Según él, la lógica es reducir la dependencia de una relación puramente transaccional. “Este cliente de criptomonedas también es cliente de un banco, realiza otras actividades financieras. La percepción es: si puedo ofrecer todo, la criptomoneda se convierte en parte de la oferta, y no en la única parte”, afirma.
Este nuevo ciclo se produce en un escenario global menos eufórico. Las señales de una mayor cautela entre las grandes tesorerías de criptomonedas y los movimientos defensivos de capital indican que 2026 podría traer otro invierno de las criptomonedas.
Una proyección de Bloomberg Intelligence estima que Bitcoin, que actualmente se cotiza a $86,800, podría caer a $50,000. En un escenario más extremo, podría caer a $10,000.
Strategy, la mayor tesorería de Bitcoin del mundo, detuvo nuevas compras de la criptomoneda a finales de diciembre y optó por fortalecer sus reservas en efectivo. La compañía aumentó sus reservas en dólares a US$2.19 mil millones, manteniendo sin cambios sus tenencias de Bitcoin.

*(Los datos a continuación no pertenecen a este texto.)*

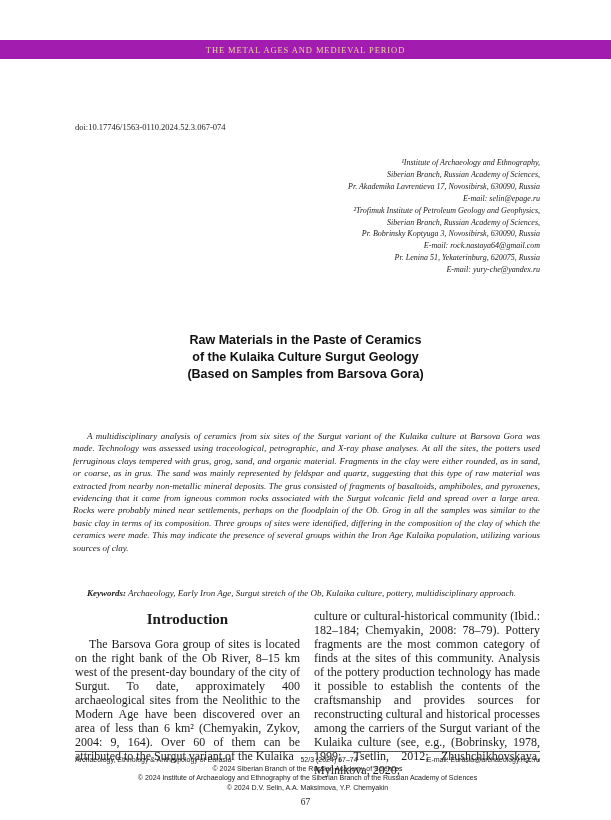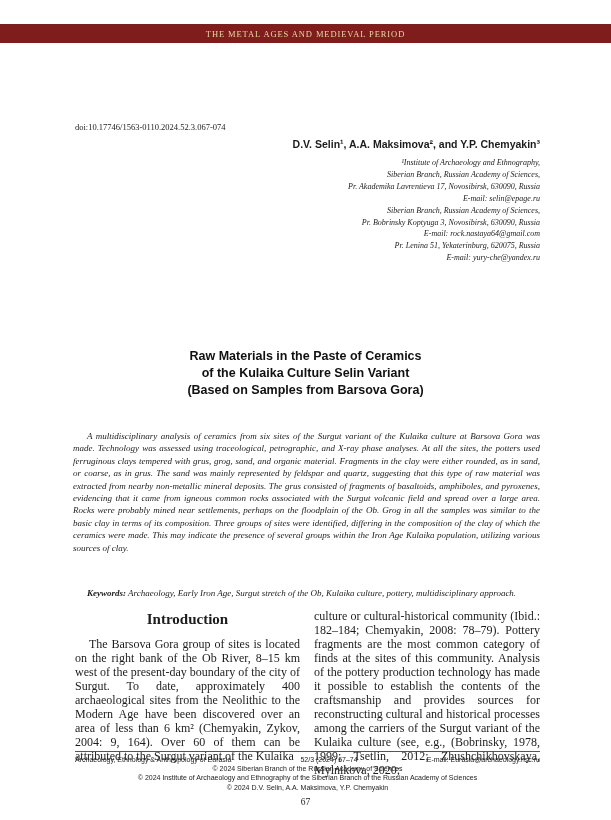--- a/index.html
+++ b/index.html
@@ -5,22 +5,22 @@
   html,body{margin:0;padding:0;background:#ffffff;}
   .page{
     position:relative;
     width:611px;height:820px;
     background:#ffffff;
     font-family:"Liberation Serif", serif;
     color:#1c1c1c;
     overflow:hidden;
   }
   .banner{
-    position:absolute;top:24px;left:0;width:611px;height:19px;
-    background:#7f1d1d;
+    position:absolute;top:40px;left:0;width:611px;height:19px;
+    background:#a21caf;
     display:flex;align-items:center;justify-content:center;
   }
   .banner-text{
     color:#e9d7a2;
     font-size:8.5px;
     letter-spacing:0.9px;
     font-family:"Liberation Serif", serif;
   }
   .doi{
     position:absolute;top:122px;left:75px;
@@ -36,21 +36,20 @@
     position:absolute;top:157px;left:75px;right:71px;
     text-align:right;font-style:italic;
     font-size:8px;line-height:11.9px;color:#222;
   }
   .title{
     position:absolute;top:332px;left:40px;right:40px;
     text-align:center;
     font-family:"Liberation Sans", sans-serif;
     font-weight:bold;font-size:12.5px;line-height:17px;
     color:#111;
-    margin-top:16px;
   }
   .abstract{
     position:absolute;top:430px;left:73px;width:467px;
     font-style:italic;font-size:9px;line-height:12.4px;
     text-align:justify;text-indent:14px;
   }
   .keywords{
     position:absolute;top:587px;left:73px;width:467px;
     font-style:italic;font-size:9px;line-height:12.4px;
     text-align:justify;text-indent:14px;
@@ -85,37 +84,37 @@
 <body>
 
 <div class="page">
 
   <div class="banner">
     <span class="banner-text">THE METAL AGES AND MEDIEVAL PERIOD</span>
   </div>
 
   <div class="doi">doi:10.17746/1563-0110.2024.52.3.067-074</div>
 
-  <div class="authors">D.V. Selin¹, A.A. Maksimova², and Y.P. Chemyakin³</div>
 
   <div class="affiliations">
     <div>¹Institute of Archaeology and Ethnography,</div>
     <div>Siberian Branch, Russian Academy of Sciences,</div>
     <div>Pr. Akademika Lavrentieva 17, Novosibirsk, 630090, Russia</div>
     <div>E-mail: selin@epage.ru</div>
+    <div>²Trofimuk Institute of Petroleum Geology and Geophysics,</div>
     <div>Siberian Branch, Russian Academy of Sciences,</div>
     <div>Pr. Bobrinsky Koptyuga 3, Novosibirsk, 630090, Russia</div>
     <div>E-mail: rock.nastaya64@gmail.com</div>
     <div>Pr. Lenina 51, Yekaterinburg, 620075, Russia</div>
     <div>E-mail: yury-che@yandex.ru</div>
   </div>
 
   <div class="title">
     <div>Raw Materials in the Paste of Ceramics</div>
-    <div>of the Kulaika Culture Selin Variant</div>
+    <div>of the Kulaika Culture Surgut Geology</div>
     <div>(Based on Samples from Barsova Gora)</div>
   </div>
 
   <div class="abstract">A multidisciplinary analysis of ceramics from six sites of the Surgut variant of the Kulaika culture at Barsova Gora was made. Technology was assessed using traceological, petrographic, and X-ray phase analyses. At all the sites, the potters used ferruginous clays tempered with grus, grog, sand, and organic material. Fragments in the clay were either rounded, as in sand, or coarse, as in grus. The sand was mainly represented by feldspar and quartz, suggesting that this type of raw material was extracted from nearby non-metallic mineral deposits. The grus consisted of fragments of basaltoids, amphiboles, and pyroxenes, evidencing that it came from igneous common rocks associated with the Surgut volcanic field and spread over a large area. Rocks were probably mined near settlements, perhaps on the floodplain of the Ob. Grog in all the samples was similar to the basic clay in terms of its composition. Three groups of sites were identified, differing in the composition of the clay of which the ceramics were made. This may indicate the presence of several groups within the Iron Age Kulaika population, utilizing various sources of clay.</div>
 
   <div class="keywords">
     <span class="kw-label">Keywords:</span><span> Archaeology, Early Iron Age, Surgut stretch of the Ob, Kulaika culture, pottery, multidisciplinary approach.</span>
   </div>
 
   <div class="section-heading">Introduction</div>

En Brasil, episodios recientes que involucran a empresas de tesorería de criptomonedas, como el caso de OrangeBTC, han llamado la atención del mercado como advertencias sobre los riesgos de los modelos altamente expuestos a los ciclos de precios.
Desde la salida a bolsa inversa, las acciones de OrangeBTC han perdido un valor significativo, lo que ha llevado a la empresa a recomprar algunas de las acciones en un intento de frenar la devaluación.
Aunque no motivaron directamente la nueva regulación, estos episodios han sido citados en las discusiones del mercado como señales de advertencia. Entre los inversores y los clientes institucionales, la interpretación es que los modelos con capital limitado y una gobernanza débil son más vulnerables a los ciclos de corrección y los períodos de liquidez más ajustada.
En este contexto, el requisito de capital mínimo debería funcionar como un mecanismo de selección. Al elevar la barrera de entrada, tiende a reducir el número de actores, pero también a aumentar la previsibilidad del sector, creando un entorno más favorable para que los bancos, las fintech y las grandes empresas entren en el uso de las criptomonedas en pagos, cambio de divisas, tokenización y automatización financiera.